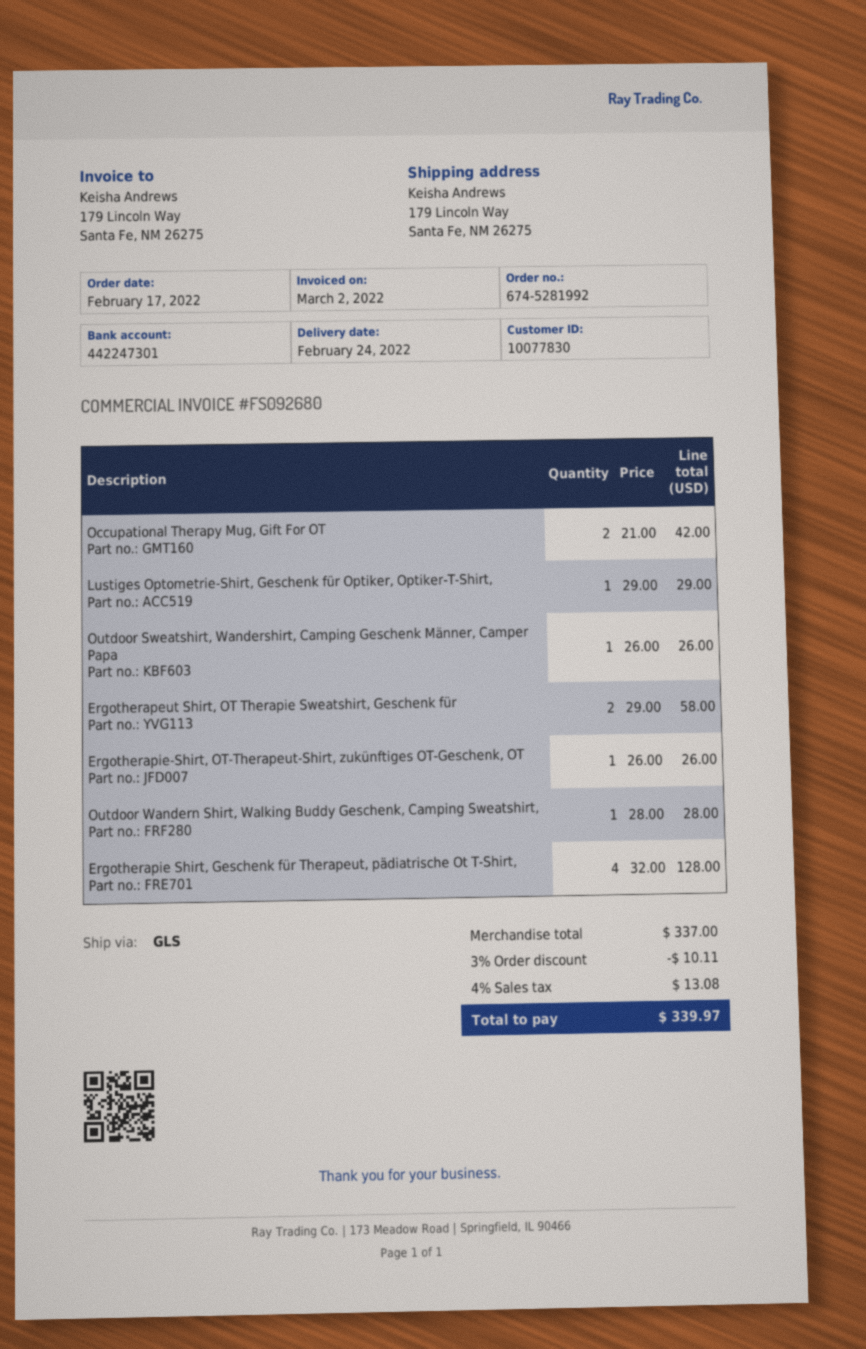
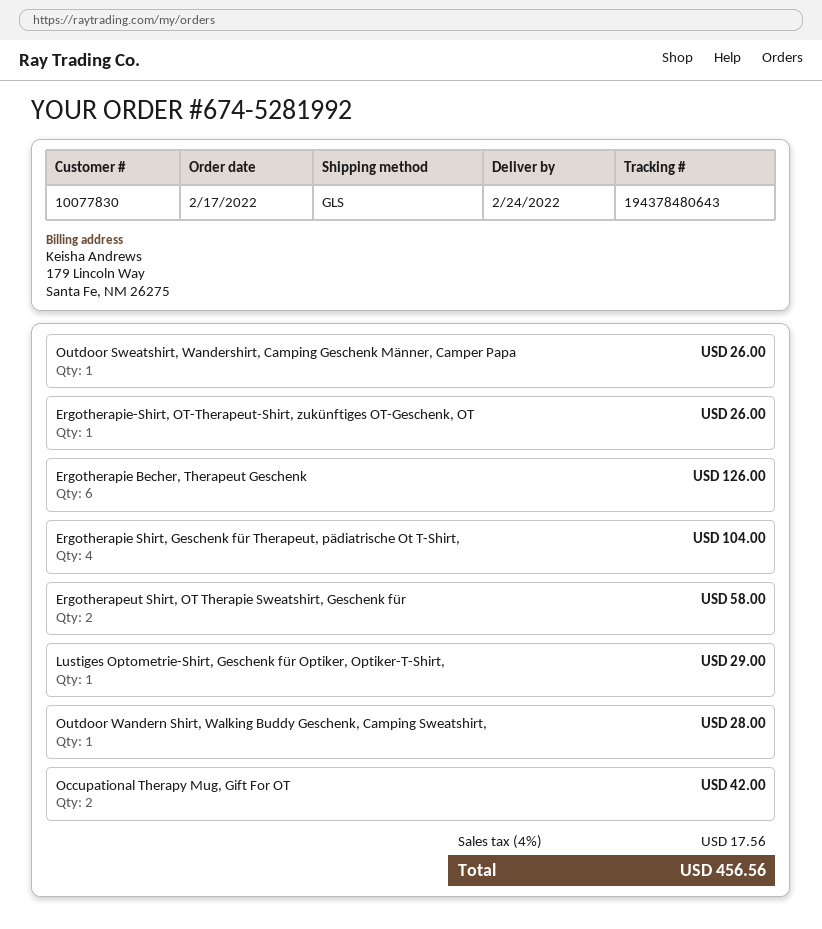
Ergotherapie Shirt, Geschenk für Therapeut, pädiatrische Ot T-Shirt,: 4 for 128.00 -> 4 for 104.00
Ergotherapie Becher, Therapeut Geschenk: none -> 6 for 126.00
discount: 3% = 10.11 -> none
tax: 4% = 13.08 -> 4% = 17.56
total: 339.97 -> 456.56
---
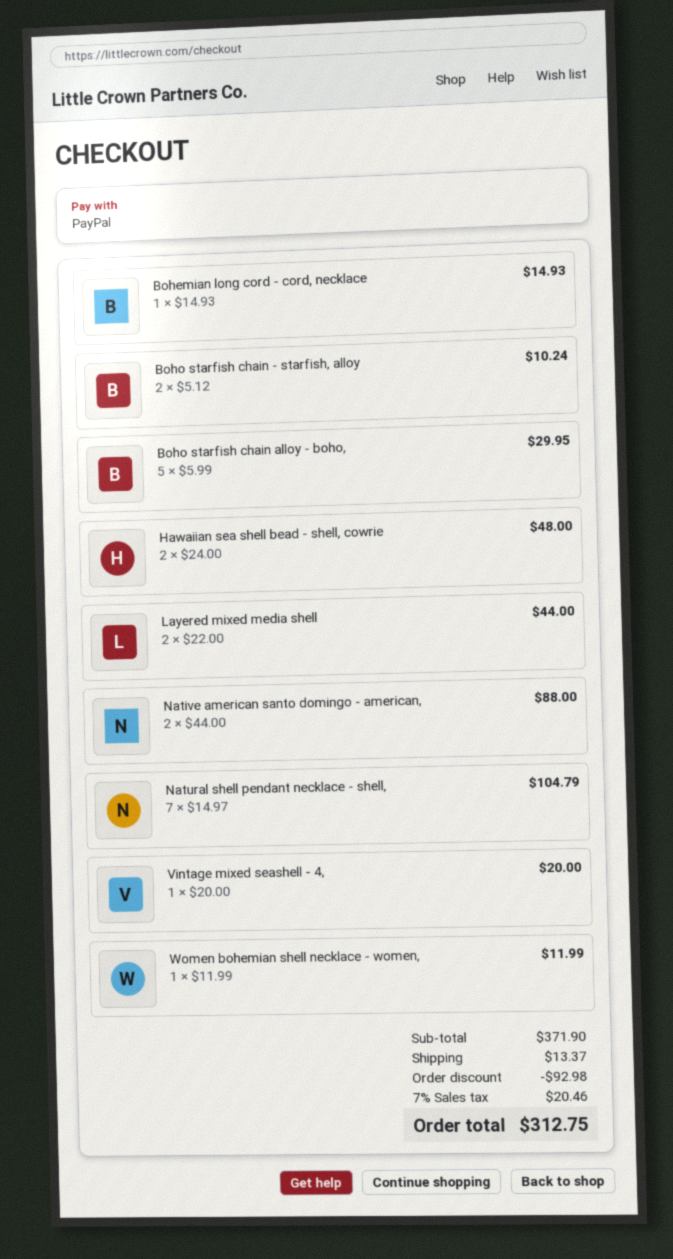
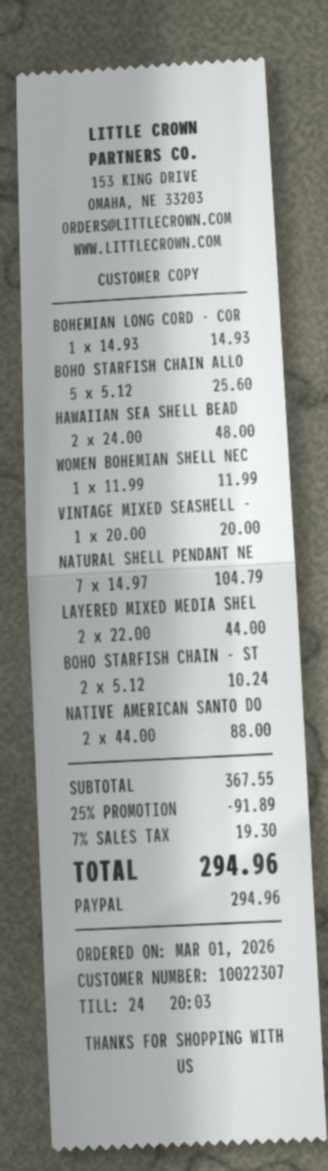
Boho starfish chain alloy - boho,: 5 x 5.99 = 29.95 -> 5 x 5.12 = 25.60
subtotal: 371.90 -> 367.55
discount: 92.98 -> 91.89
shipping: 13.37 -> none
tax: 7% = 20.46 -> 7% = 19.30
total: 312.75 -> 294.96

== WHAT THE TASK ASKS ==
All lines above between those holding "Ergotherapie Shirt, Geschenk" and "total: 339.97 -> 456.56", inclusive, must be set down unchanged, and no other line may be included.

== EXPECTED ANSWER ==
Ergotherapie Shirt, Geschenk für Therapeut, pädiatrische Ot T-Shirt,: 4 for 128.00 -> 4 for 104.00
Ergotherapie Becher, Therapeut Geschenk: none -> 6 for 126.00
discount: 3% = 10.11 -> none
tax: 4% = 13.08 -> 4% = 17.56
total: 339.97 -> 456.56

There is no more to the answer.